Título póstumo da OAB
Outro importante personagem desse contexto é Luiz Gonzaga de Pinto Gama. Seu nome, inclusive, foi lembrado no começo deste mês, quando a Ordem dos Advogados do Brasil concedeu a ele o título de advogado, 133 anos após sua morte. Nascido em Salvador, filho de um português com uma escrava liberta, Gama foi vendido como escravo pelo próprio pai quando tinha 10 anos. Após conquistar sua alforria, tentou frequentar a Faculdade de Direito do Largo do São Francisco, hoje da Universidade de São Paulo, mas foi impedido por ser negro. Ele, então, assistiu às aulas como ouvinte e o conhecimento adquirido o possibilitou atuar na defesa jurídica de negros escravos. Além disso, ao lado de Rui Barbosa, fundou o jornal “Radical Paulistano”.

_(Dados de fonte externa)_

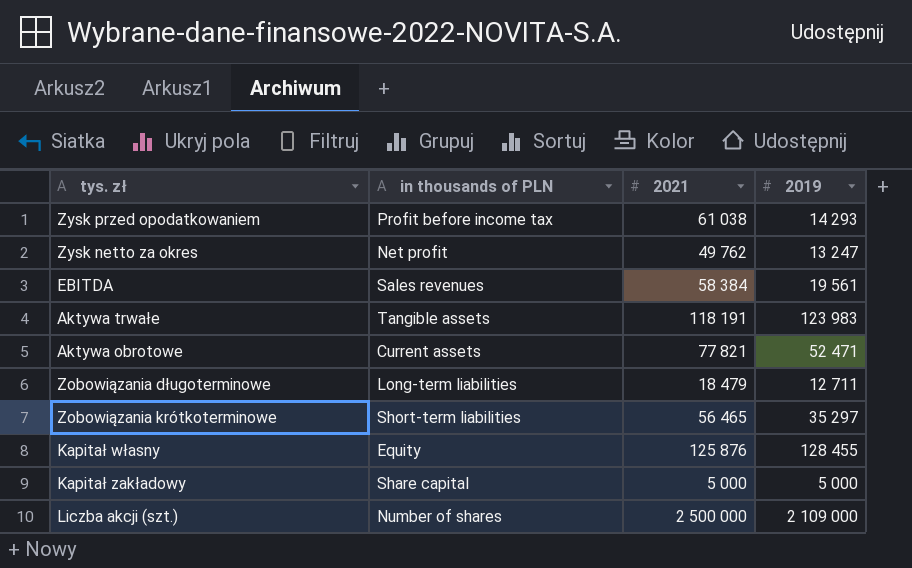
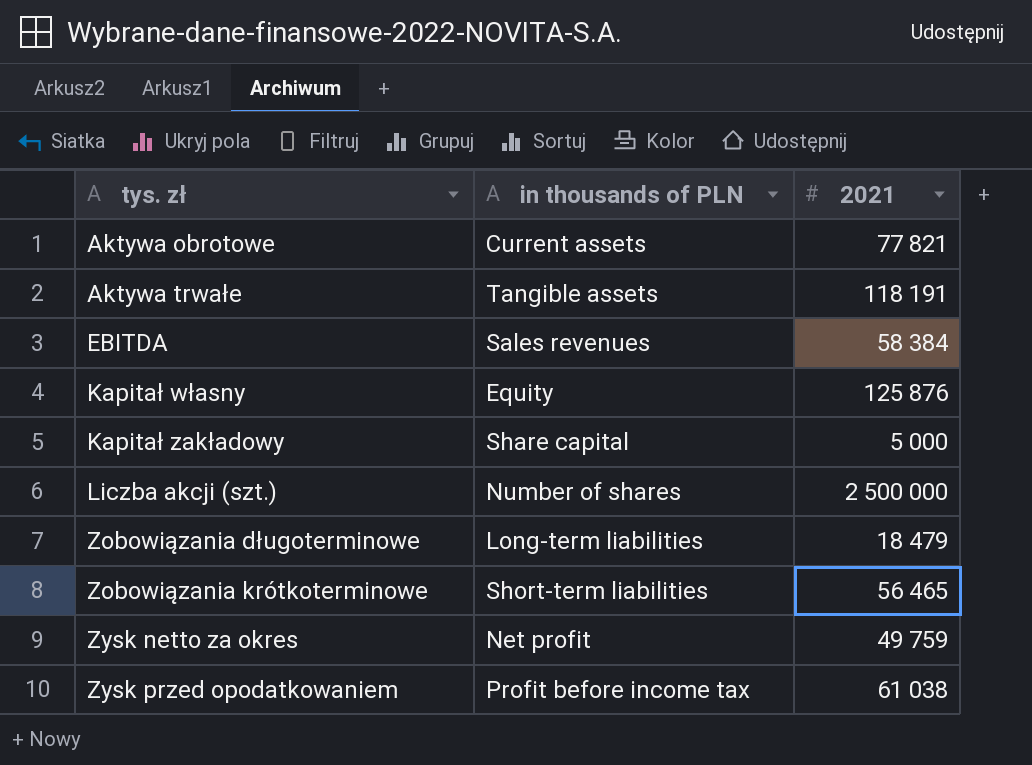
row order: none -> tys. zł ascending
column 2019 | position: 4 -> none
Zysk netto za okres | 2021: 49 762 -> 49 759

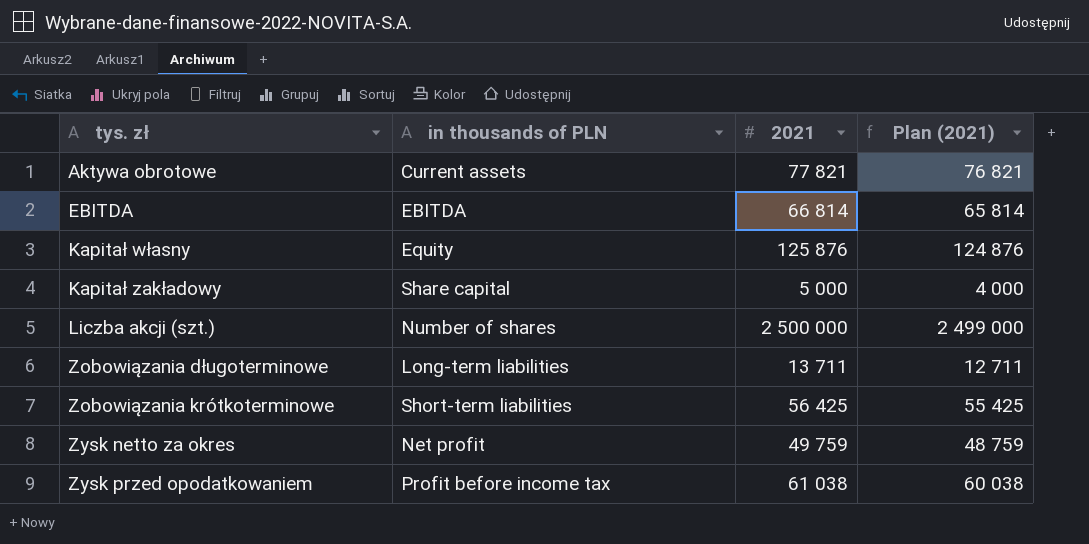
column Plan (2021) | formula: none -> [2021] - 1000
row Aktywa trwałe: Tangible assets | 118 191 -> none
EBITDA | in thousands of PLN: Sales revenues -> EBITDA
EBITDA | 2021: 58 384 -> 66 814
Zobowiązania długoterminowe | 2021: 18 479 -> 13 711
Zobowiązania krótkoterminowe | 2021: 56 465 -> 56 425

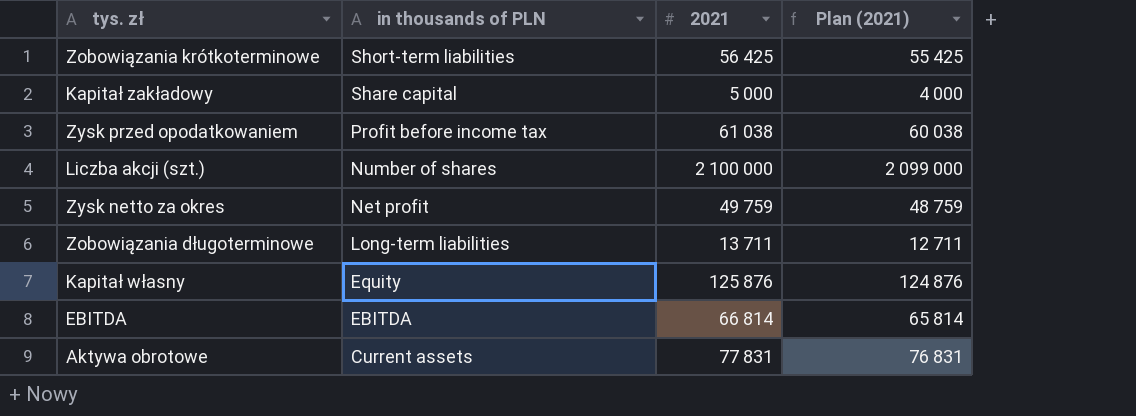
row order: tys. zł ascending -> in thousands of PLN descending
Liczba akcji (szt.) | 2021: 2 500 000 -> 2 100 000
Liczba akcji (szt.) | Plan (2021): 2 499 000 -> 2 099 000
Aktywa obrotowe | 2021: 77 821 -> 77 831
Aktywa obrotowe | Plan (2021): 76 821 -> 76 831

De acordo com o diretor do Instituto Luiz Gama, Camilo Onoda Caldas, há dois fatos marcantes na biografia do literato que merecem ser celebrados:
— Primeiro, sua atuação nos tribunais. Ele utilizou seus conhecimentos jurídicos obtidos de forma autodidata e sua escrita e oratória impecáveis para obter a liberdade de mais de 500 escravos. Os autos de processos judiciais encontrados mostram que Luiz Gama possuía um domínio sofisticado das leis, que foi imprescindível para obter vitória nos processos judiciais — relata. — Em segundo lugar, ele era um abolicionista, pois sabia que a atuação perante o Poder Judiciário tinha um caráter limitado e que, portanto, era preciso desenvolver um embate no nível político, o que implicava em um conflito de classe, pois havia forte oposição por parte da elite agrária brasileira que explorava o trabalho dos negros.

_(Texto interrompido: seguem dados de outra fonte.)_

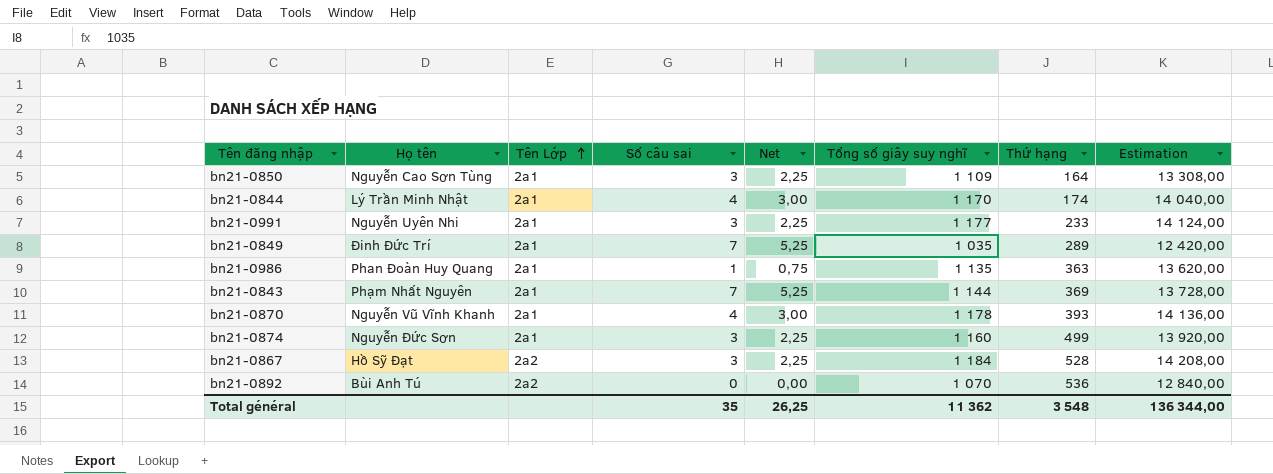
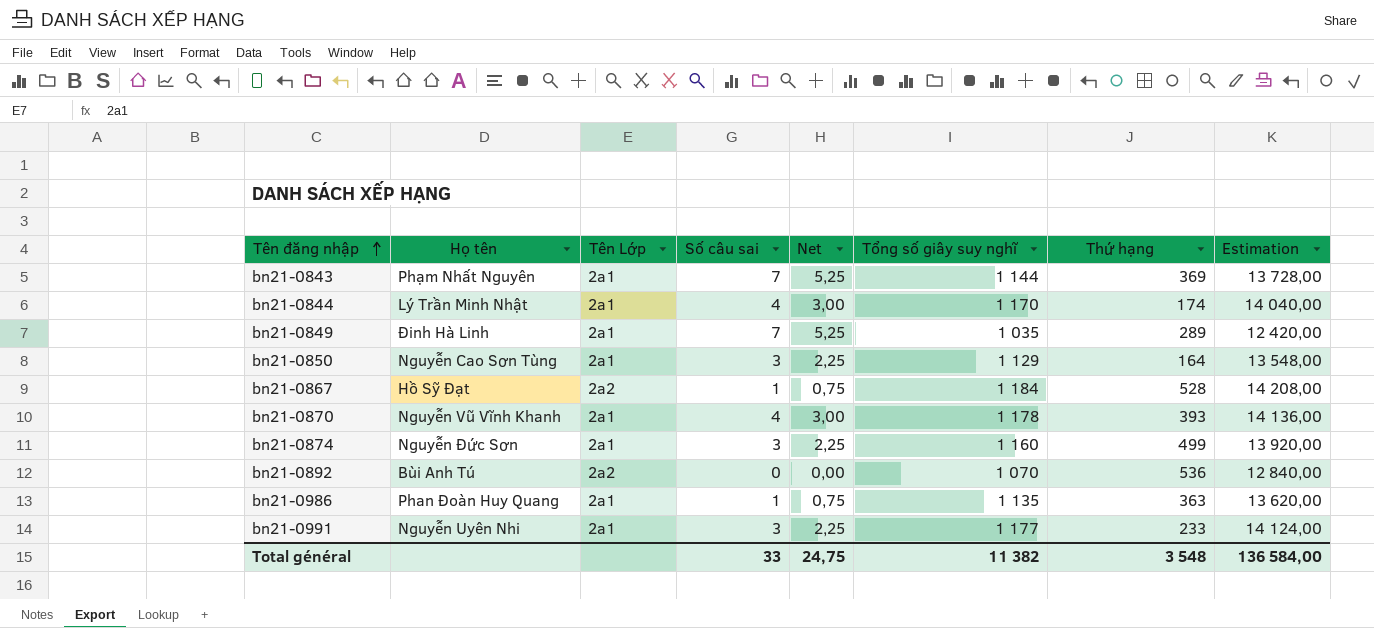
row order: Tên Lớp ascending -> Tên đăng nhập ascending
bn21-0849 | Họ tên: Đinh Đức Trí -> Đinh Hà Linh
bn21-0850 | Tổng số giây suy nghĩ: 1 109 -> 1 129
bn21-0850 | Estimation: 13 308,00 -> 13 548,00
bn21-0867 | Số câu sai: 3 -> 1
bn21-0867 | Net: 2,25 -> 0,75
Total général | Số câu sai: 35 -> 33
Total général | Net: 26,25 -> 24,75
Total général | Tổng số giây suy nghĩ: 11 362 -> 11 382
Total général | Estimation: 136 344,00 -> 136 584,00

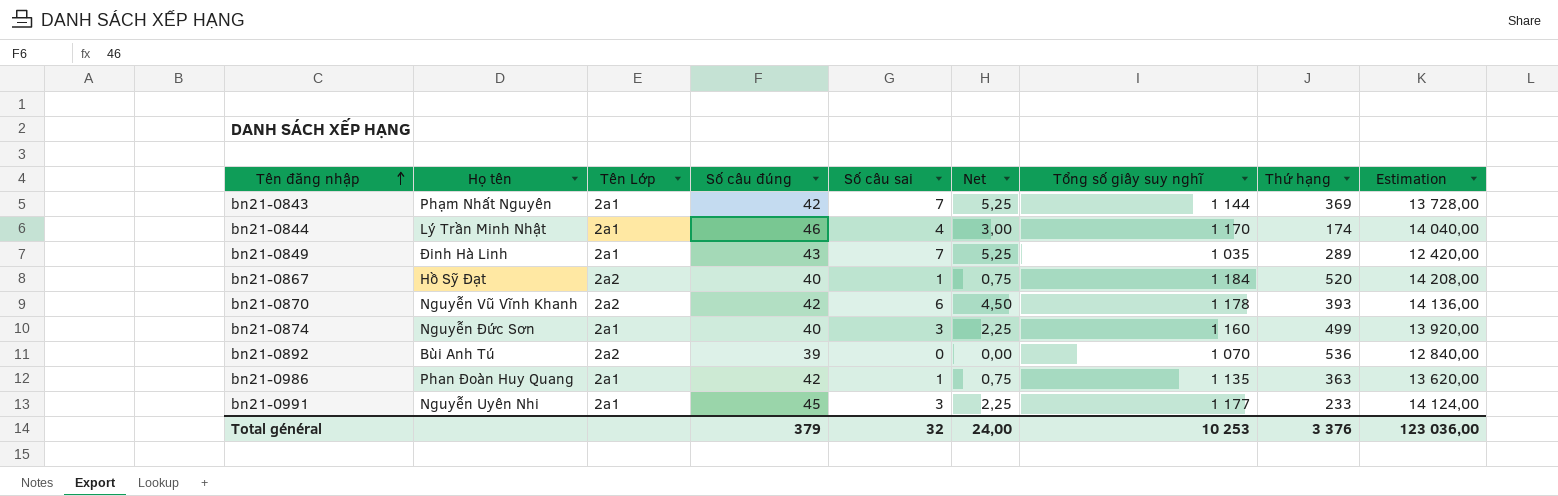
column Số câu đúng | position: none -> 4
row bn21-0850: Nguyễn Cao Sơn Tùng | 2a1 | 3 | 2,25 | 1 129 | 164 | 13 548,00 -> none
bn21-0867 | Thứ hạng: 528 -> 520
bn21-0870 | Tên Lớp: 2a1 -> 2a2
bn21-0870 | Số câu sai: 4 -> 6
bn21-0870 | Net: 3,00 -> 4,50
Total général | Số câu sai: 33 -> 32
Total général | Net: 24,75 -> 24,00
Total général | Tổng số giây suy nghĩ: 11 382 -> 10 253
Total général | Thứ hạng: 3 548 -> 3 376
Total général | Estimation: 136 584,00 -> 123 036,00

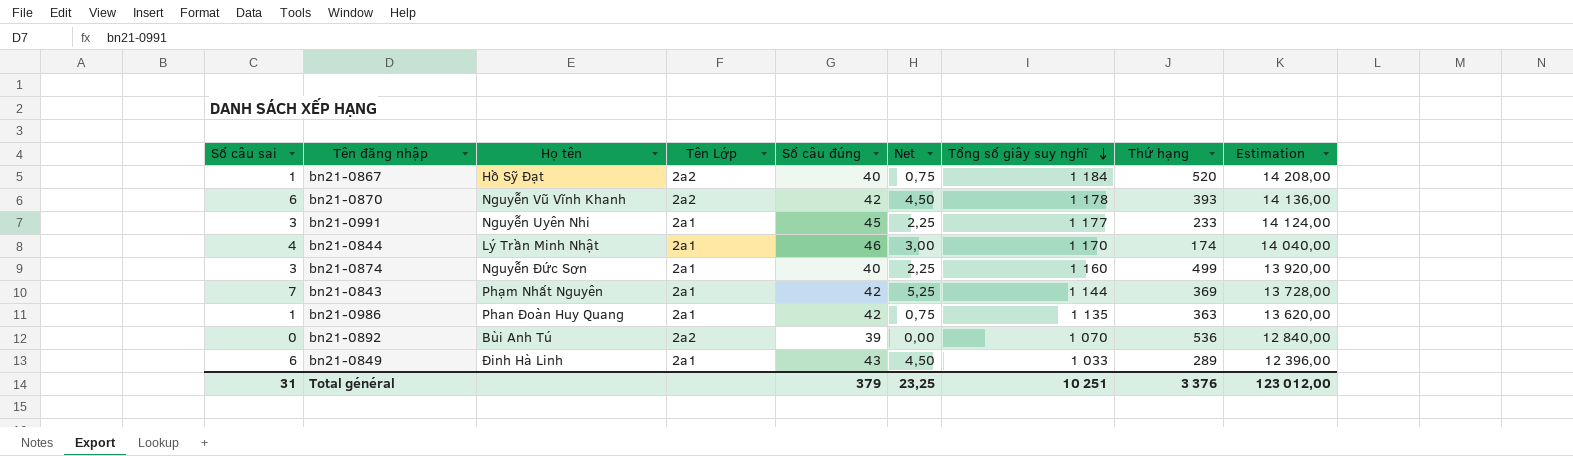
row order: Tên đăng nhập ascending -> Tổng số giây suy nghĩ descending
column Số câu sai | position: 5 -> 1
bn21-0849 | Số câu sai: 7 -> 6
bn21-0849 | Net: 5,25 -> 4,50
bn21-0849 | Tổng số giây suy nghĩ: 1 035 -> 1 033
bn21-0849 | Estimation: 12 420,00 -> 12 396,00
Total général | Số câu sai: 32 -> 31
Total général | Net: 24,00 -> 23,25
Total général | Tổng số giây suy nghĩ: 10 253 -> 10 251
Total général | Estimation: 123 036,00 -> 123 012,00

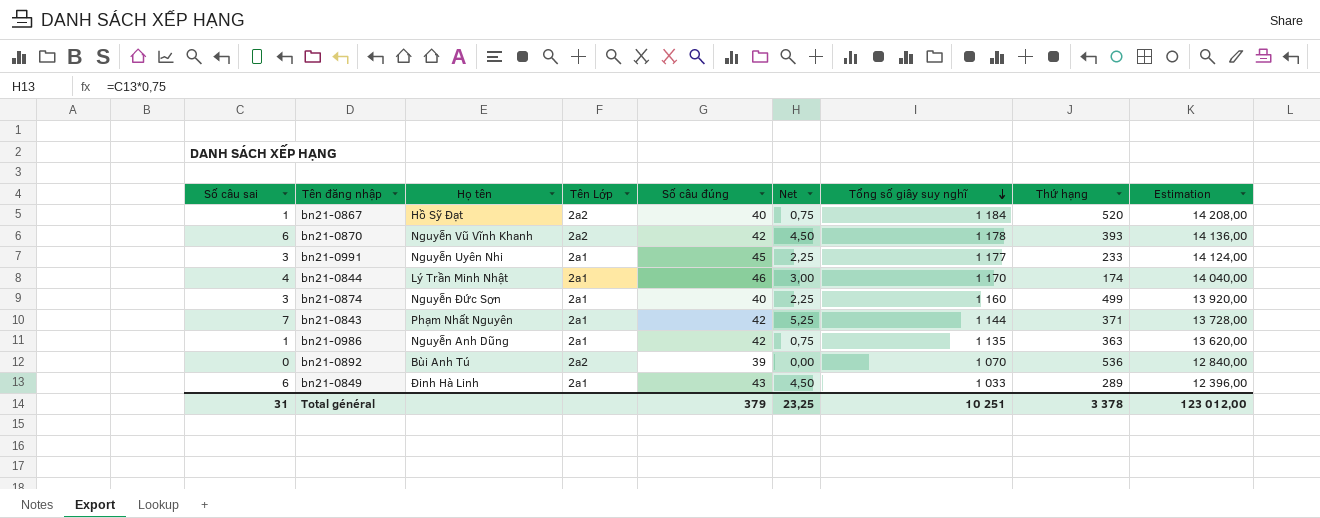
bn21-0843 | Thứ hạng: 369 -> 371
bn21-0986 | Họ tên: Phan Đoàn Huy Quang -> Nguyễn Anh Dũng
Total général | Thứ hạng: 3 376 -> 3 378

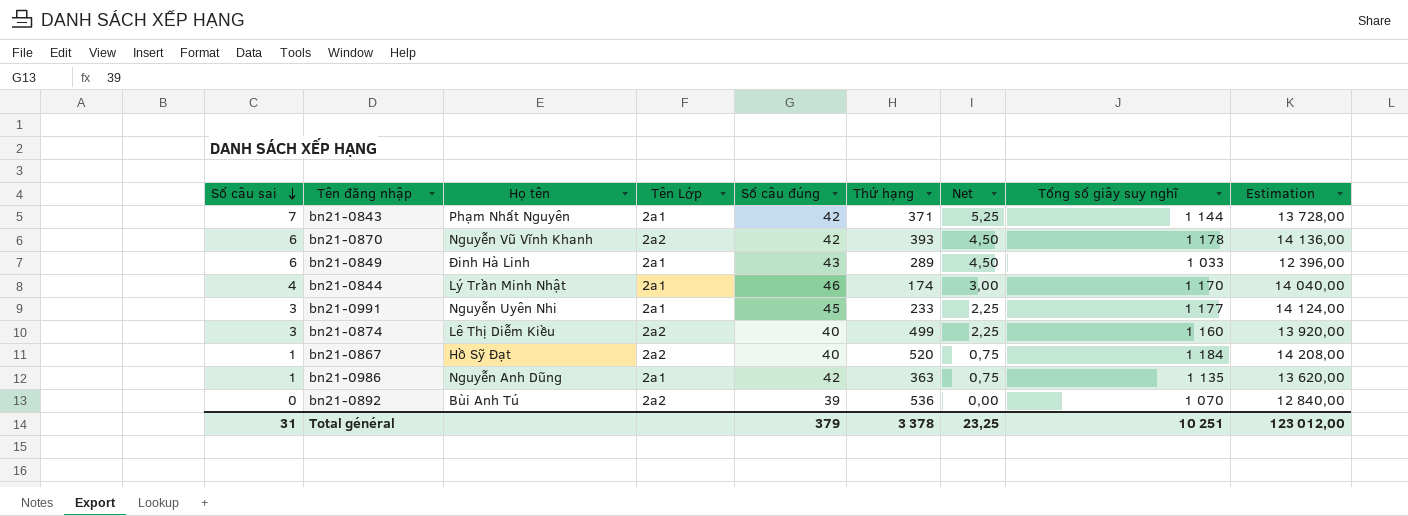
row order: Tổng số giây suy nghĩ descending -> Số câu sai descending
column Thứ hạng | position: 8 -> 6
bn21-0874 | Họ tên: Nguyễn Đức Sơn -> Lê Thị Diễm Kiều
bn21-0874 | Tên Lớp: 2a1 -> 2a2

A tese de Ana Flávia destaca também participação de Machado de Assis neste contexto. Segundo ela, apesar de ser um sujeito discreto, se mostrava bastante atento aos acontecimentos:
— Machado manteve vínculos com Francisco de Paula Brito, Castro Alves, Ferreira de Menezes e Antonio Cândido Gonçalves Crespo. Desse último, guardou a carta que recebera em junho de 1871, em que o remetente manifestava satisfação pelo fato de ambos serem homens de cor, tal como registrado nesse trecho:
“A Vossa Excelência, já eu conhecia de nome há bastante tempo. De nome e por uma secreta simpatia que para si me levou quando me disseram que era... de cor como eu”.
Como lembra a professora de Literatura do Colégio Pedro II, Gloria Vianna, doutora em Literatura Comparada pela UFF, Machado de Assis era afrodescendente e em sua literatura é possível notar que este é o lugar a partir do qual ele fala. A grande questão, segundo ela, é que ele nunca fez literatura panfletária, e muitos ainda cobram isso dele.

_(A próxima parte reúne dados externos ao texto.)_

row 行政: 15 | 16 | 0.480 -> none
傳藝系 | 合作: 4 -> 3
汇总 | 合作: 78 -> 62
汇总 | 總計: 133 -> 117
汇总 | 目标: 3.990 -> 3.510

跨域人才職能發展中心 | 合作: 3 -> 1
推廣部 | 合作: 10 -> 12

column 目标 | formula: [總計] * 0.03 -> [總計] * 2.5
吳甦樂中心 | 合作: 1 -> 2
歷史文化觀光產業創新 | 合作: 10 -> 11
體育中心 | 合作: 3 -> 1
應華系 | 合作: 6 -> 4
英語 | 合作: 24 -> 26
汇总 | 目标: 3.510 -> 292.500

Para entendê-lo melhor, de acordo com Gloria, é preciso considerar quem eram seus leitores. Segundo ela, o censo de 1876 mostra que só 16% da população sabia ler. E Machado escrevia exatamente para esses 16% da elite branca leitora.
— Ele elabora, então, um projeto genial: faz a elite branca confessar os seus delitos, a sua miséria. E nisso ele é impiedoso, quando não, irônico — conta a professora. — É clássico o exemplo da crônica publicada no jornal “Gazeta de Notícias”, em 19 de maio de 1888, em que um senhor, desejoso de ser eleito deputado, entende que seria uma ótima publicidade libertar seu escravo antes da abolição e faz um banquete para dar a notícia e receber os aplausos requeridos por seu gesto. Mas, depois da divulgada abolição, o senhor continua a tratar o rapaz de forma desumana.